===== Given records =====

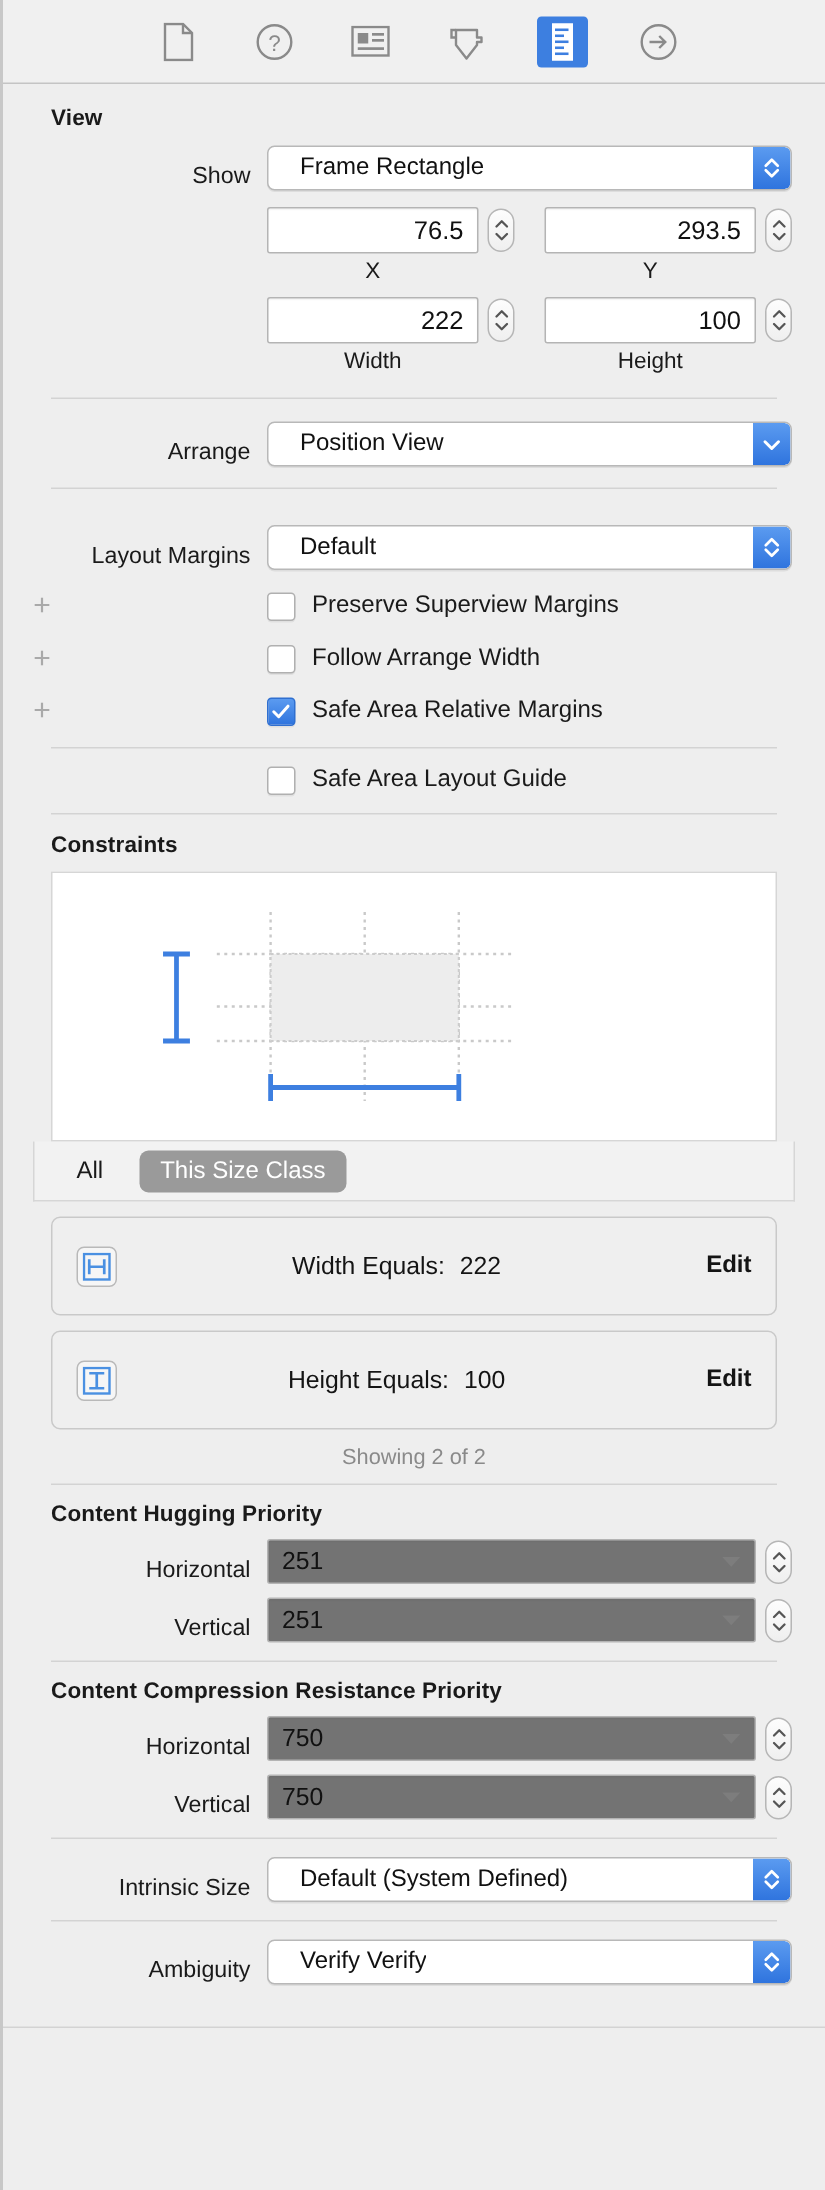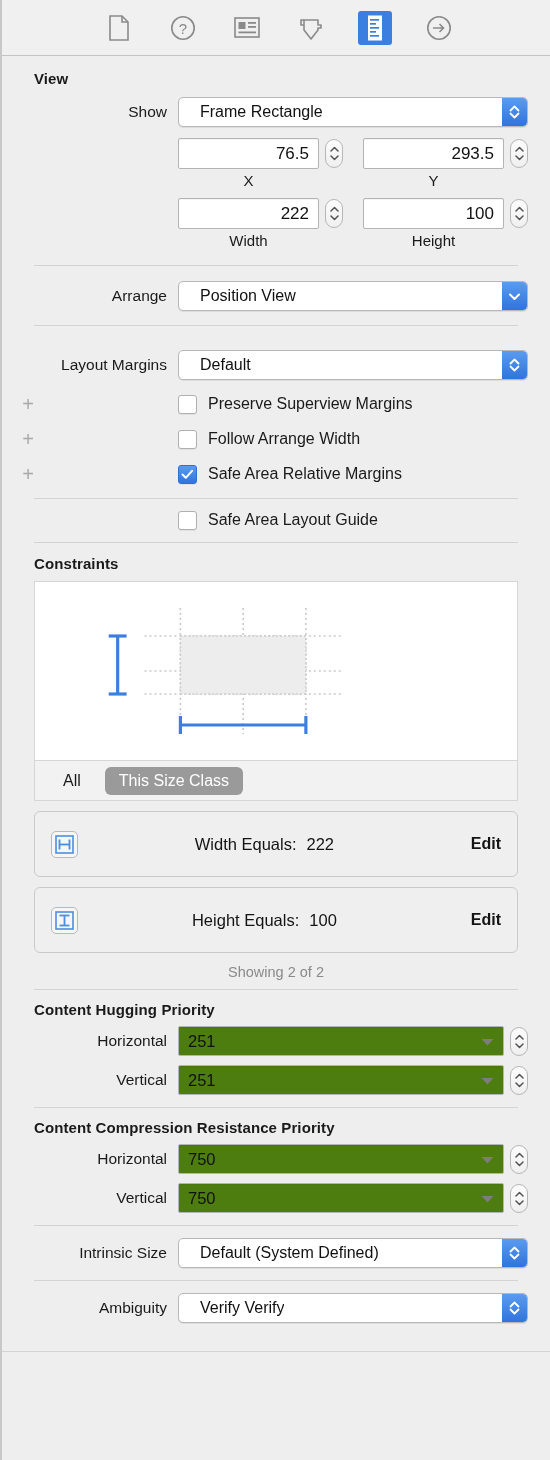--- a/index.html
+++ b/index.html
@@ -55,7 +55,7 @@
   }
   .row {
     display: flex;
-    align-items: center;
+    align-items: flex-end;
     padding: 0 22px 0 0;
   }
   .lbl {

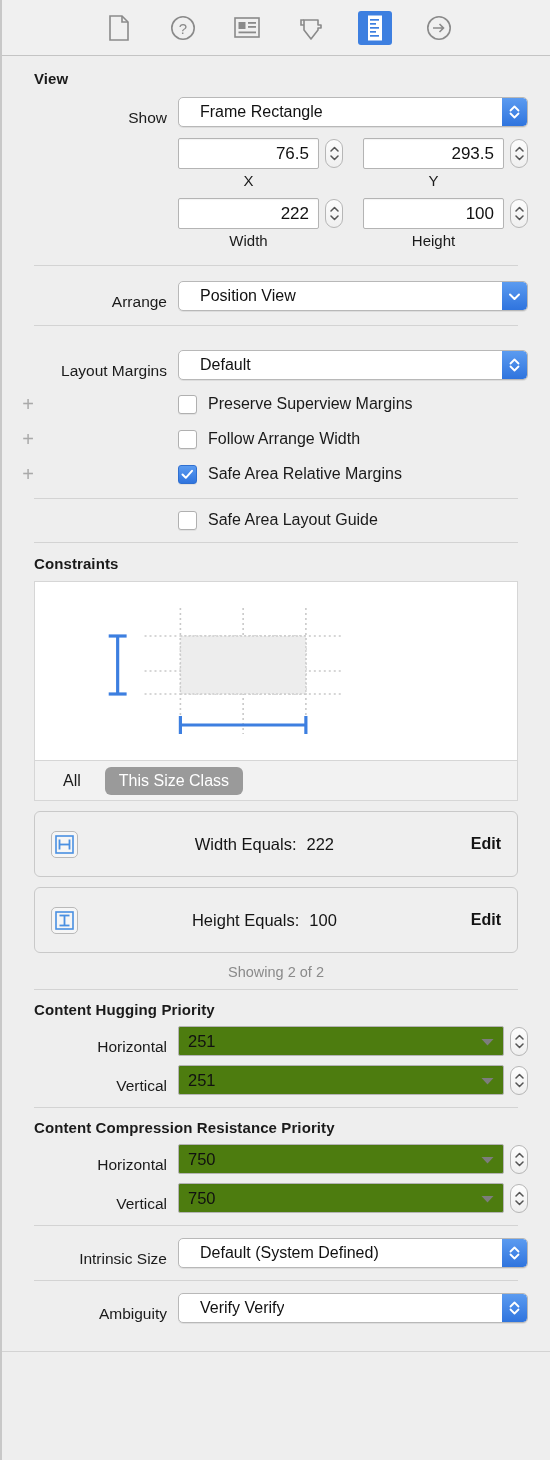--- a/index.html
+++ b/index.html
@@ -169,7 +169,7 @@
     position: relative;
   }
   .seg-bar {
-    margin: 0 32px;
+    margin: 0 20px;
     height: 40px;
     background: #f2f2f2;
     border: 1px solid #d6d6d6;

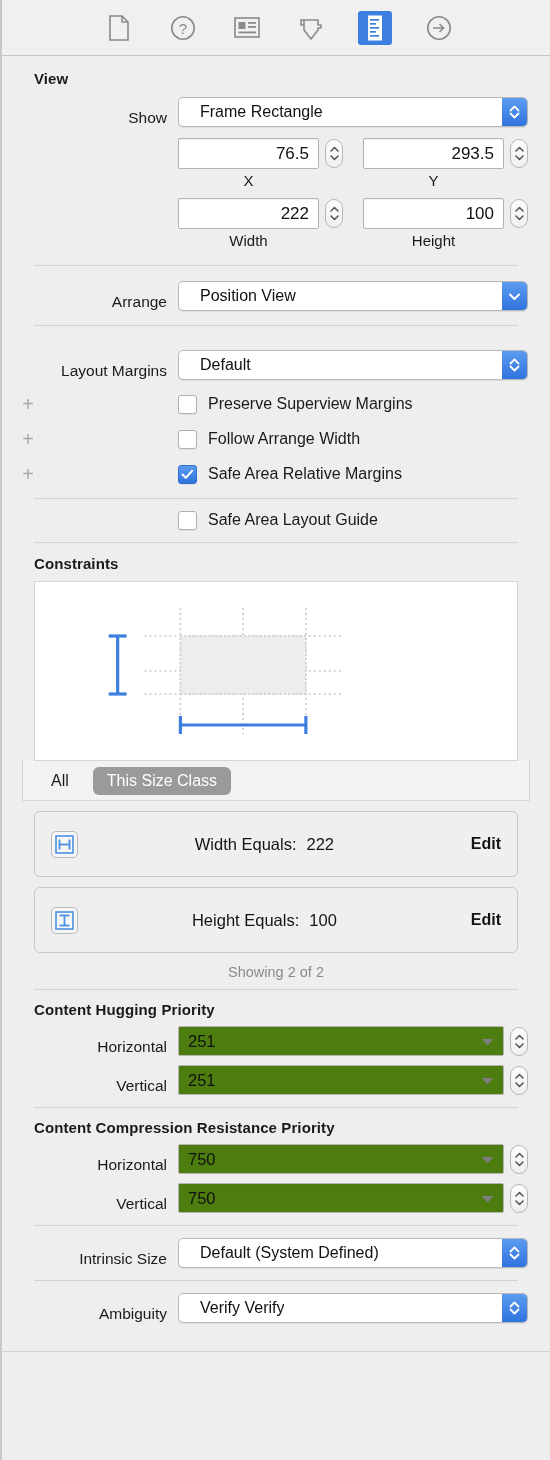--- a/index.html
+++ b/index.html
@@ -225,7 +225,7 @@
     position: relative;
     flex: 1 1 auto;
     height: 30px;
-    background: #4d7c0f;
+    background: #737373;
     border: 1px solid #b4b4b4;
     border-radius: 2px;
     display: flex; align-items: center;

=====

• [Work item]: Return, from the entries, each line that holds "items".

• [Written answer]:
-    align-items: center;
+    align-items: flex-end;
     display: flex; align-items: center;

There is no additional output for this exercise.